Quote:
Originally Posted by MeLoveYouLongTime
How is me possibly getting s job "depressed about humanity" ?
TLDR warning. No cliffs.
I don't even know how you could have jumped to this interpretation of my post. Amongst other things: in case you aren't up to speed, the recent history of the thread is absolutely not about you possibly getting a job.
A short sampling of things that are depressing in the thread:
1. A poster (you) who is educated, works in a technical job, and has been looking for a new job either passively or actively for 2 years (yes, that's when the first post in this thread was, 2 years ago tomorrow, happy threadiversary!), frequently with the assistance of the forum, is apparently so out of touch with the normal expectations of the interview process that she didn't consider sending follow-up thank you emails after an interview.
2. A poster (you) with those same characteristics produced the initial draft of a super-late thank you letter that you posted.
3. Basically everything PocketChads posts.
4. Basically everything cs3 posts.
I know I said I was out for a bit, but here's some thoughts:
Everything you're dealing with right now is both difficult and stressful. Ending relationships is difficult and stressful. Finding a job is difficult and stressful. Raising a child is difficult and stressful. Having any form of mental health disorder is difficult and stressful. Doing several difficult and stressful things at once is -- shockingly -- difficult and stressful.
You seem strangely averse to engaging in tactics to make things easier for yourself.
Want a new job? First things you should do: figure out what the best practices are for things like: preparing a resume, getting your resume to the top of the pile, phone interviews, in office interviews, post interview follow up. These things are easy, and to be frank, table stakes for anyone who wants convey that they are a serious person looking for a serious job.
Want to be done with the guy who doesn't love you, cheats on you, and possibly hooks up with his sister? This one's easy. First things you should do: just actually be done with him. Don't cohabit with him. Don't pine over him.

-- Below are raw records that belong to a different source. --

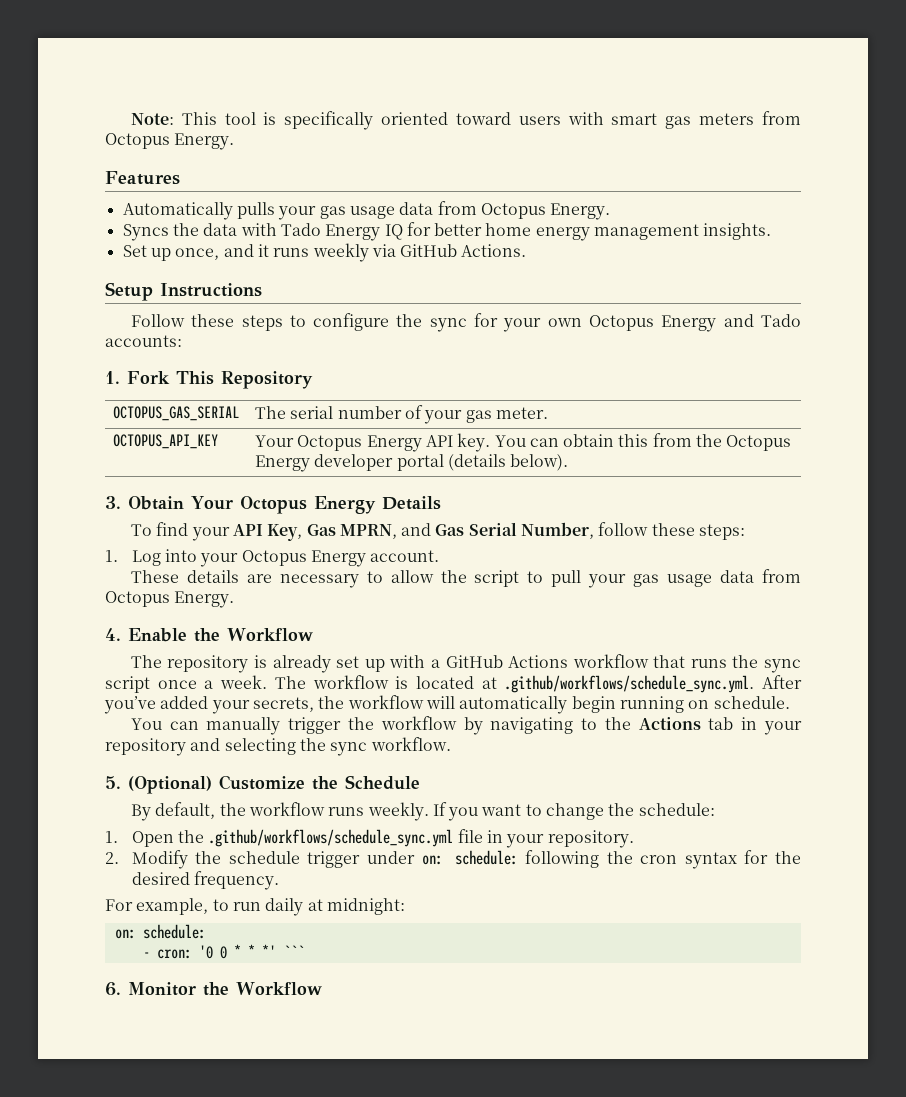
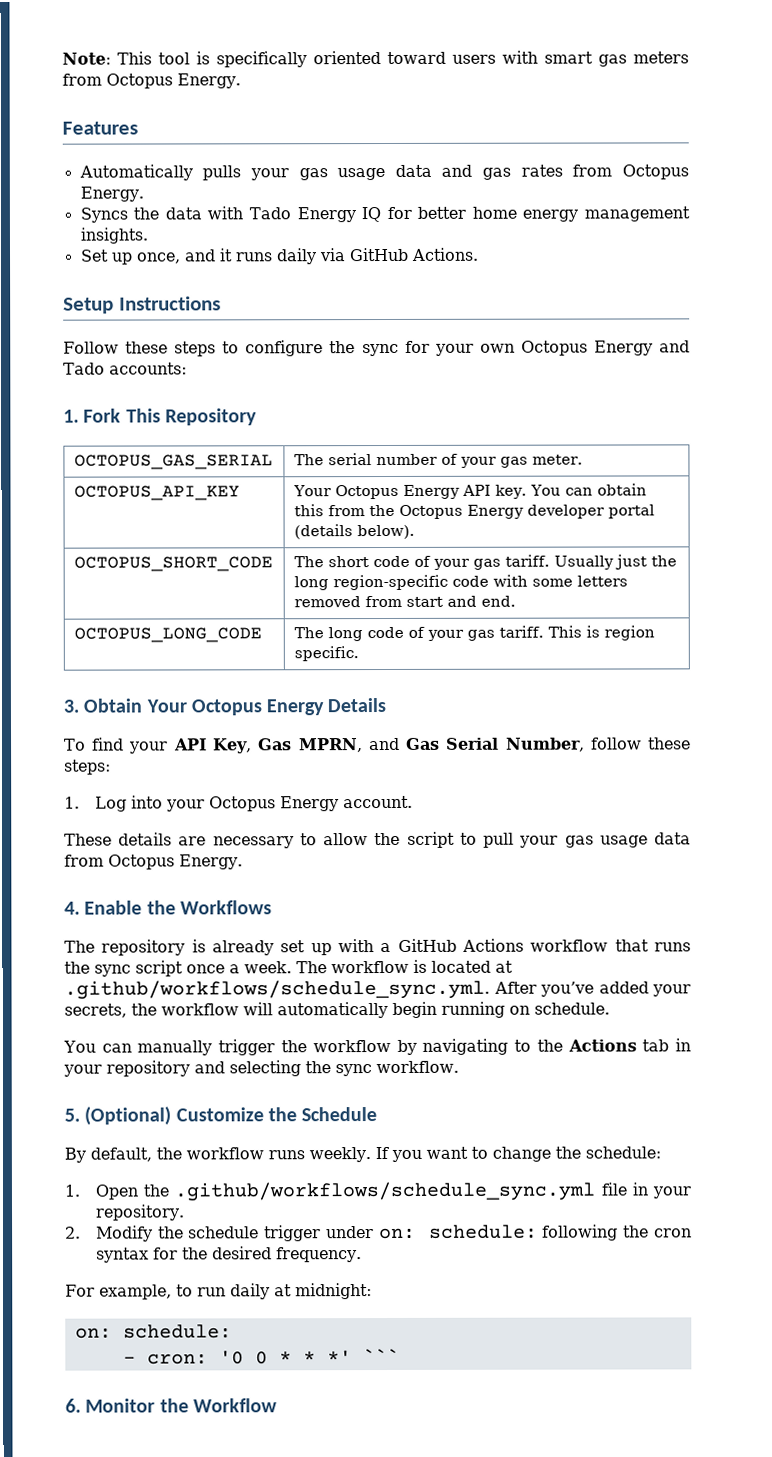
- Automatically pulls your gas usage data from Octopus Energy.
+ Automatically pulls your gas usage data and gas rates from Octopus Energy.
- Set up once, and it runs weekly via GitHub Actions.
+ Set up once, and it runs daily via GitHub Actions.
+ OCTOPUS_SHORT_CODE | The short code of your gas tariff. Usually just the long region-specific code with some letters removed from start and end.
+ OCTOPUS_LONG_CODE | The long code of your gas tariff. This is region specific.
- 4. Enable the Workflow
+ 4. Enable the Workflows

Don't threaten him on an online message board. Don't talk to him. Part of the reason it's difficult for people in this thread to take seriously the concept that you have actually wanted to be done with him is very parallel to why it's possible that people who have either seen your resume or interviewed you don't take seriously that you actually are a professional who wants a job: you are not sending the traditional signals of people who want to do those things.
Want to lose weight? You actually seem to have done acquired small amount of table-stakes level understanding of this process. Consume fewer calories than you expend. Just start doing that, and you'll lose weight.
I'm being verbose and pedantic because it is sadly somewhat clear that without someone spelling out straightforward processes to you, you are unlikely to be able to fill in the steps of those processes.
Here's a personal story to parallel your own:
I followed a non-traditional career path (including professional poker player) and a few years ago was exposed to an opportunity to make a huge career change. New industry, new earning potential, new salary structure, a mix of travel and remote work, etc. Lots of stuff I'd never dealt with. I leaned on a poster I had met here (El Oh El himself) for advice with these things, and wound up dramatically changing my life (for the better, I think). Similarly, he helped me with later professional issues, including when it was time that I was ready to move on from that job. Finally, he was gracious enough to be the world's worst credit card roulette player, and so bought me a handful of tasty, and expensive, meals.
I'm sharing that story as an example that this forum is (when you disregard people like PocketChads) an incredibly valuable resource that you can leverage to get you through difficult situations that you don't otherwise know how to deal with. Much like its original intent to help people learn how to play poker hands that they didn't know how to play.
You've taken a good first step of attempting to crowdsource knowledge on getting a job, losing a garbage boyfriend, and losing weight. Find people who know more than you, and get their advice. Step 2 is to actually follow their advice. All of this also combines well with an incredibly difficult skill to learn: knowing what you don't know. But that's probably for a whole other post. Good luck.